Nos dirigimos a toda prisa a otro lugar, donde proseguimos las conversaciones que empezara previamente sir Roger con un joven ashenkogh. Aquel bravo centauro deseaba ardientemente una guerra, en la que podría ganar gloria y riqueza. Nos explicó en detalle la organización, las relaciones, las comunicaciones. Todos lo: datos que necesitaba sir Roger. Después, el barón le instruyó sobre los documentos que había que preparar para que los agentes de Ethelbert los descubrieran. Le dijo las palabras que debía deslizar en medio de una borrachera, mencionando los desafortunados intentos de comprar a los oficiales jairs… Antes de que pasara mucho tiempo, todo el mundo sabía —a excepción del propio embajador ashenkoghli— que tenía intención de unirse a nosotros.
Ethelbert envió a Pr?°tan recomendaciones para entrar en guerra.

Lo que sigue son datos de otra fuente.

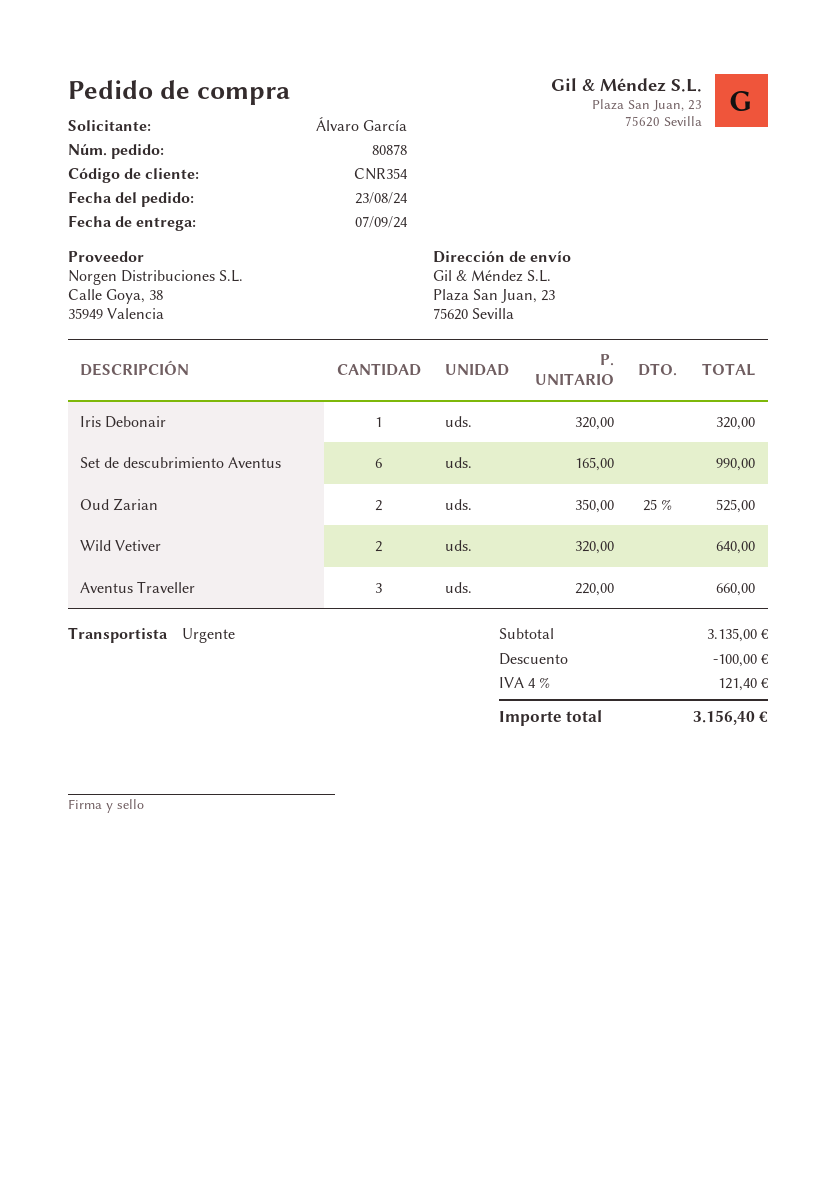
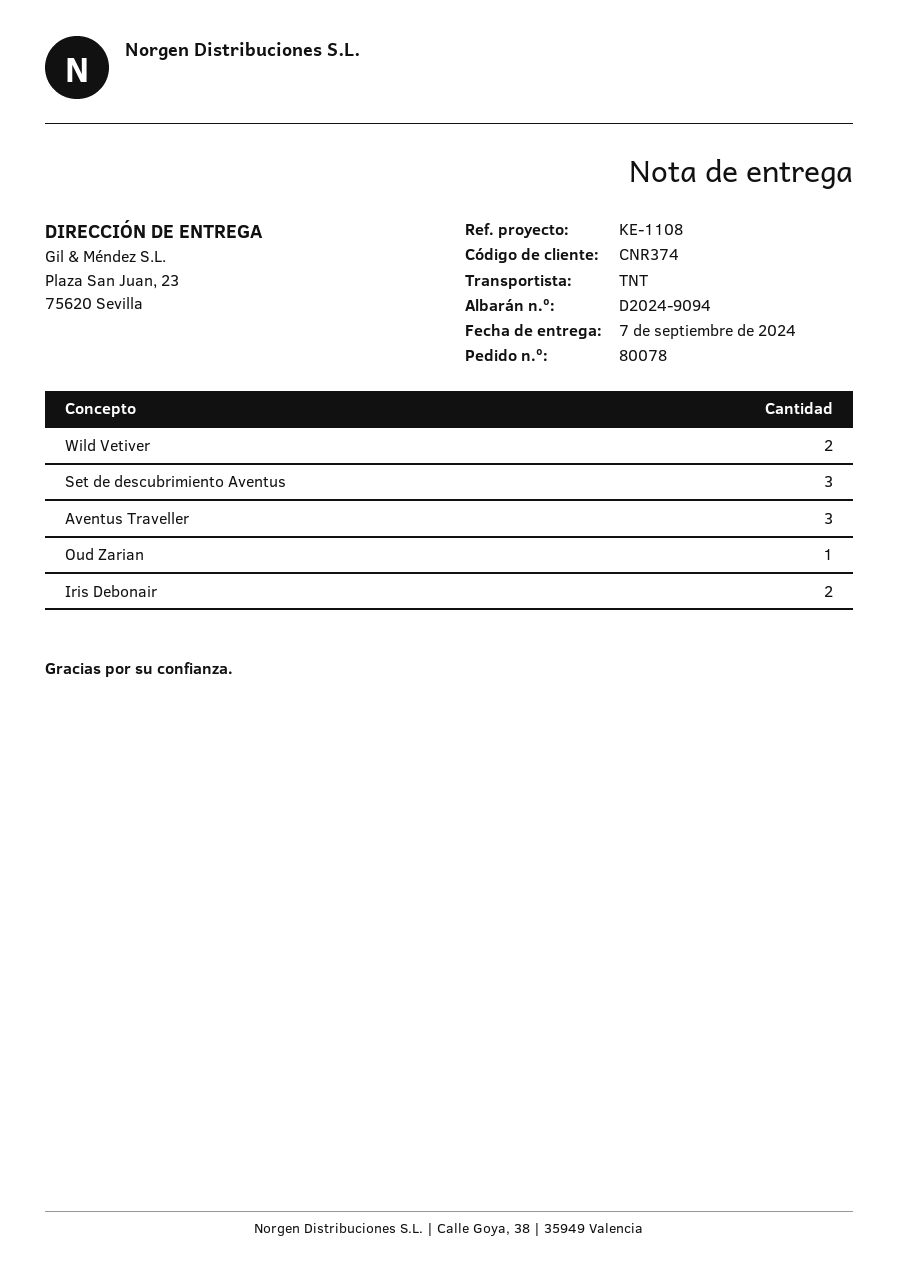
order number: 80878 -> 80078
customer number: CNR354 -> CNR374
shipping method: express -> TNT
Iris Debonair: 1 -> 2
Set de descubrimiento Aventus: 6 -> 3
Oud Zarian: 2 -> 1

Partieron en secreto, naturalmente, pero sir Roger compró a un inspector jair que tenía por misión transmitir los mensajes diplomáticos mediante las cajas especiales que se albergaban en las naves espaciales. Se le prometió al inspector todo un archipiélago en Tharixan. El plan resultó muy juicioso, pues mi señor le pudo dar a leer el despacho al jefe ashenkoghli antes de que éste siguiera adelante Puesto que Ethelbert mostraba tanta confianza en nuestra causa, el jefe envió a buscar su propia flota y escribió cartas que invitaban a los señores de los clanes aliados a hacer lo mismo.
Los servicios secretos militares de Boda sabían ya lo que pasaba. No podían permitir que Ashenk y Pr?°tan consiguieran tan rica cosecha mientras que su planeta se quedaba al margen. Recomendaron que también los jairs se unieran a aquella alianza. El parlamento se reunió y declaró la guerra a Wersgorixan.
Sir Roger sonrió de oreja a oreja.
—No ha sido muy difícil —dijo cuando sus capitanes le cumplimentaron—. No he tenido más que aprender a hacer las cosas como las hacen por aquí, el asunto no era un secreto. Todas estas criaturas de las estrellas caen en las más tontas trampas, cosa que no harían ni los más memos de los príncipes alemanes.
—Pero, ¿cómo es posible, sire? —preguntó sir Owain—. Pertenecen a una raza más antigua, más fuerte y sabia que la nuestra.
—Más fuerte y más vieja, sin duda —asintió el barón; estaba de buen humor y se dirigía a sir Owain incluso con franca camaradería—. Pero no más sabios. Cuando se trata de intrigas, yo soy como los italianos. Pero esta pobre gente de las estrellas son como niños. ¿Por qué? Bien, en la Tierra, desde hace siglos, hay naciones y muchos señores, todos en lucha entre sí, bajo un sistema feudal demasiado complicado como para entenderlo del todo. ¿Por qué tantas guerras contra Francia? Porque el duque de Anjou era, por una parte, rey soberano de Inglaterra y, por otra parte, francés. Ya podéis ver a lo que conduce un ejemplo tan insignificante. En nuestra tierra hemos aprendido por la fuerza todas las artimañas posibles.